For a company to be resident in a country, it is necessary to show physical presence, control and management therein. The mere incorporation of a company in foreign territory does not on its own establish residence for tax purposes.
UK legislation now renders almost all companies incorporated in the UK automatically resident for tax purposes regardless of where the company conducts its trade or business.
So the first step is to incorporate outside the UK. Although we are based in Morocco, our services are available to companies incorporated in other jurisdictions throughout the world. We organise the incorporation of companies through specialists resident in the chosen jurisdiction tailored to meet each client’s needs. Our specialists, whether they be lawyers or company managers, in conjunction with ourselves, look after the ongoing statutory and legal constitutional matters of the company.
As previously indicated, even a company incorporated offshore can be regarded as resident in the UK if its management and control is located there. It follows therefore that an offshore company under the beneficial control, even indirectly exercised, of a UK resident tax payer is regarded by the Inland Revenue as being taxable in the UK.
This makes it essential that active administration, trading and all directors meetings be held outside the U.K. Criminal sanctions could be imposed if fraud is shown. In a recent U.K. case, not only were the professional advisers of an offshore company successfully prosecuted, but so too was the client even though acting under what was considered good professional advice. The legal point in this case was precisely whether the company was effectively managed outside the fiscal jurisdiction of the beneficial owners.
One other matter in the context of offshore structures must not be lost sight of. The trade must have real substance. The offshore arrangement must not be seen to be set up with the sole purpose of avoiding tax. There must be a genuine commercial advantage to it for the activity to be considered a bona fide trade or business.
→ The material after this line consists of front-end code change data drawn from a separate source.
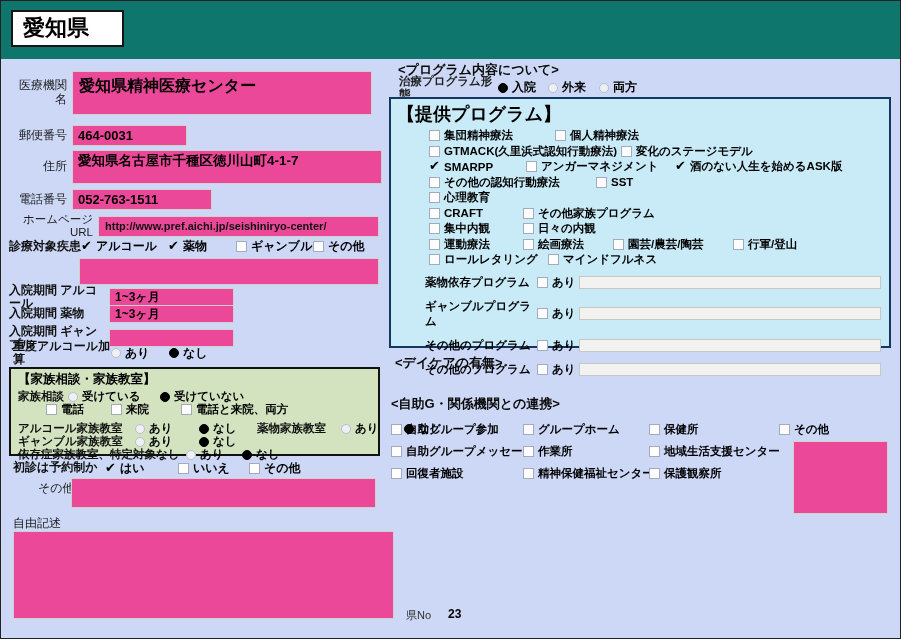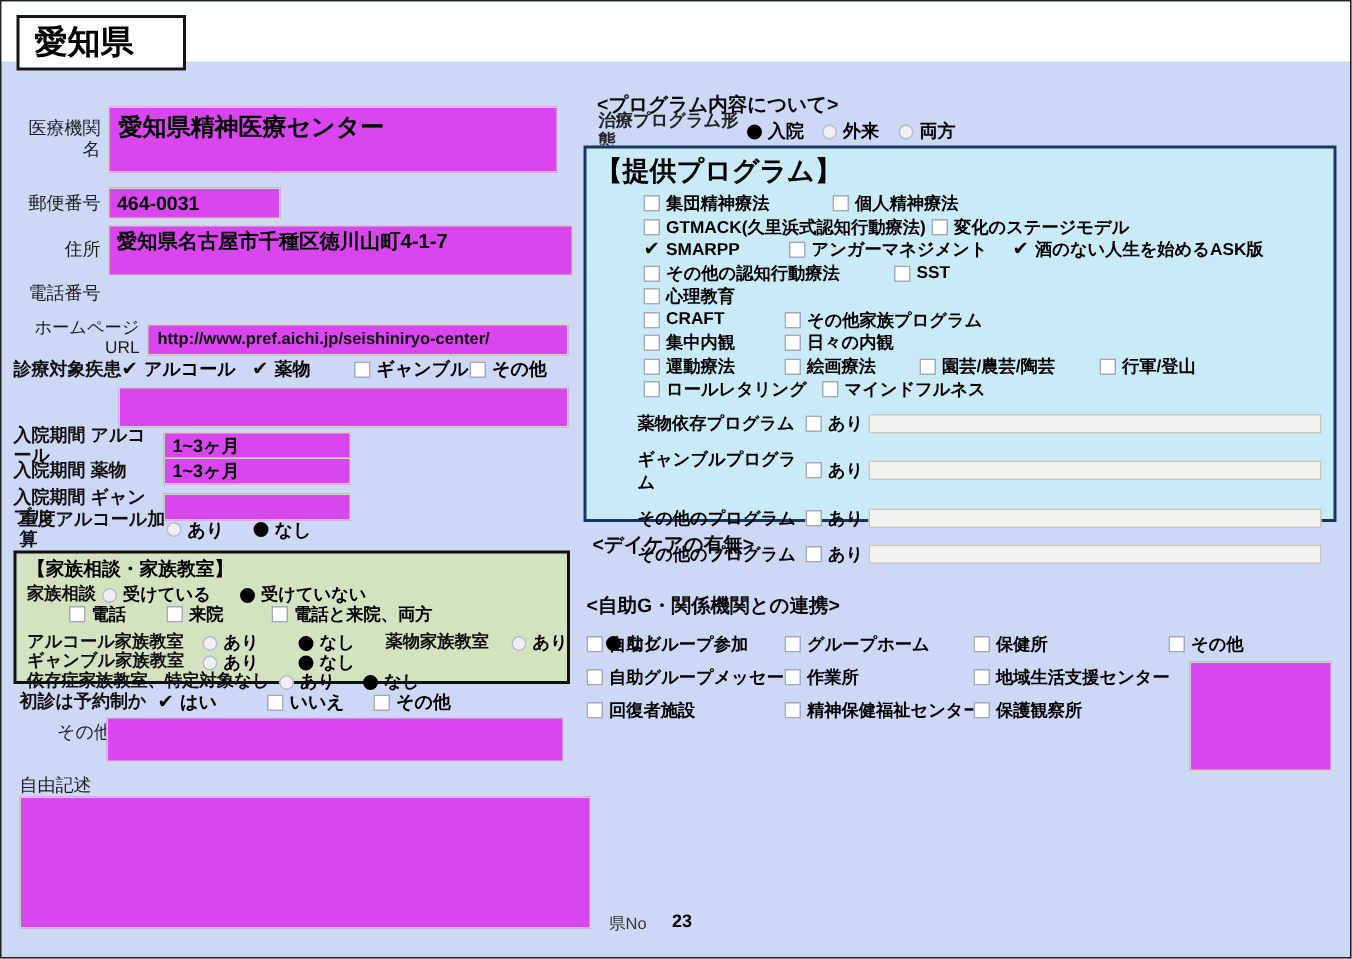"愛知県" .header { background: #ffffff -> #0f766e; height: 40px -> 58px }
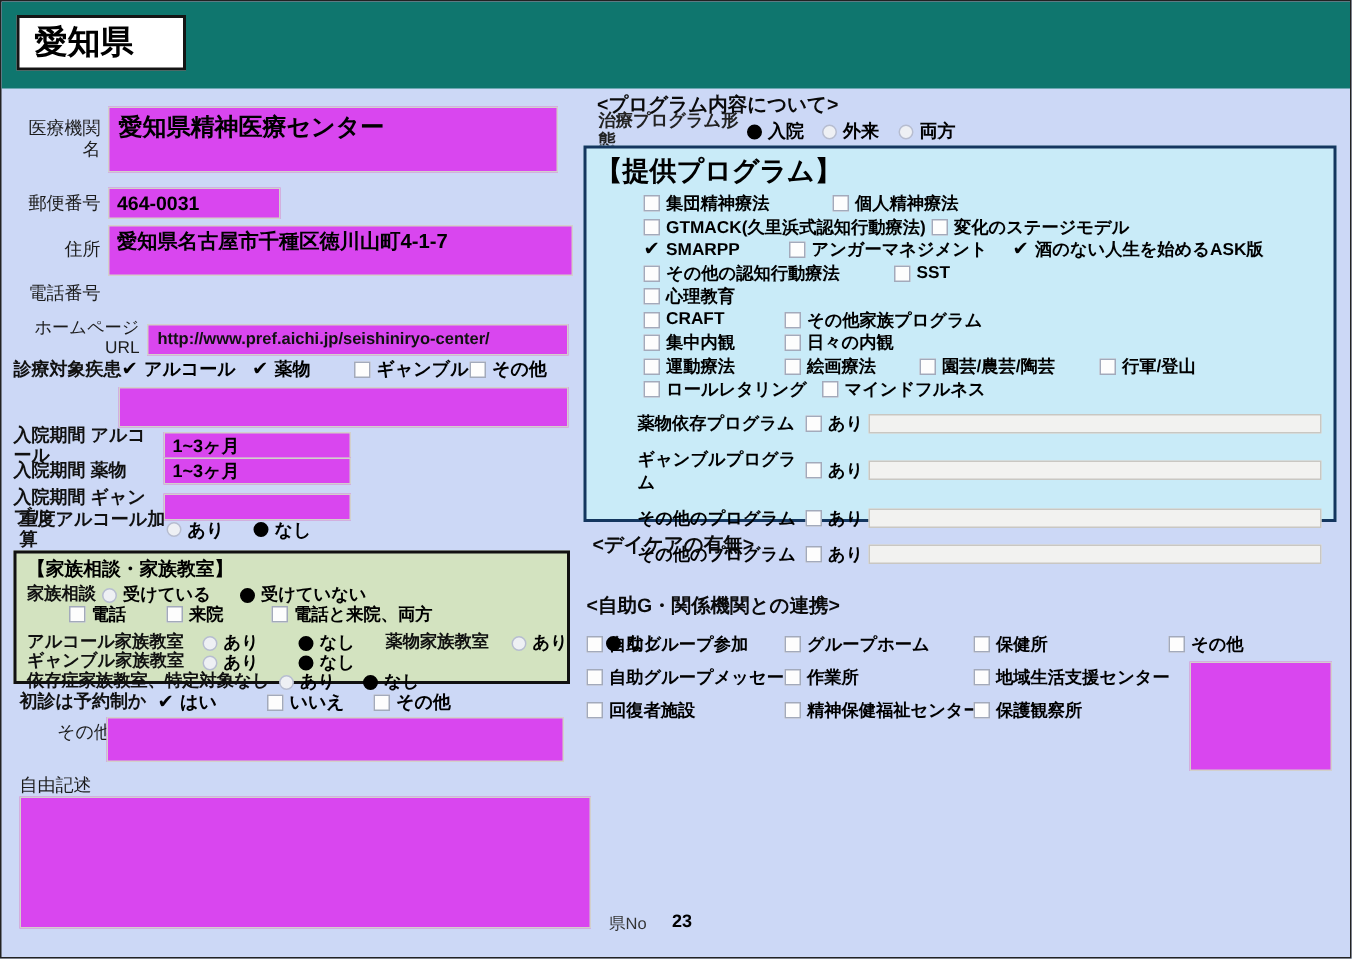"愛知県精神医療センター" .ibox { background: #d946ef -> #ec4899 }
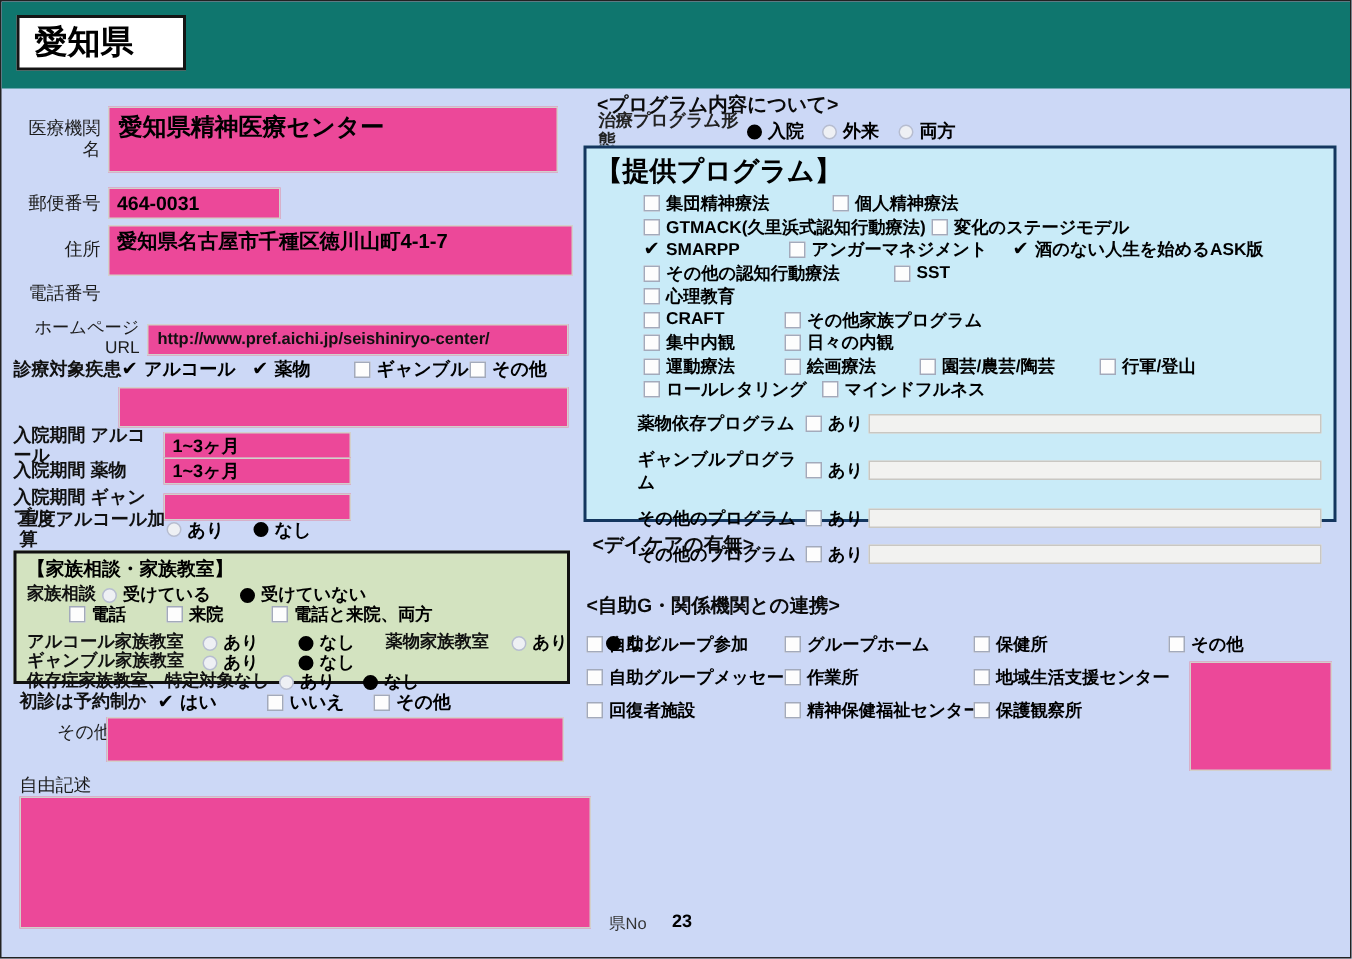"052-763-1511" div.ibox { html: none -> <div> <div>052-763-1511</div> </div> }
Where goods are sold the place of business is not merely where the contracts are made but also where all the other elements of the business take place.
Great care must therefore be taken to ensure that the reality of trading and control is exercised outside the U.K. if the non-residence of the company is to stand up to the scrutiny of the UK Revenue.
We can impart genuine substance to the business activities of such companies which will assist in substantiating non tax residence, particularly when accompanied by overseeing the actual conduct by such companies of their trade and business.
Not all companies conduct trade. Many companies carry on the activity of holding and managing investments such as shares, land, properties, works of art, fine wines and cash in different currencies.
However, it is perfectly practicable for an offshore entity to make completely flexible investments (within the orbit of the client) without tax penalty.
A capital gain or trading profit made by an offshore company can be assessed on a UK individual as the beneficial owner unless an efficient offshore structure is in place.
It is important to understand the difference between residence and domicile for tax purposes. These terms do not have the same meaning as for immigration purposes.
Residence is annually determined by reference to the amount of time spent in the UK during any one tax year (6 April to 5 April).
Ordinary residence is one’s normal place of residence taken over a number of years.
Domicile refers to the country which a person regards as his permanent home. It is more difficult to change than residence. A person’s domicile depends initially on the domicile of his father. This “domicile of origin” is often difficult to shed!
A person can be resident, and ordinarily resident without being domiciled in the UK.
A resident but non-domiciled person in the UK has tax advantages over a person who is both UK resident and domiciled.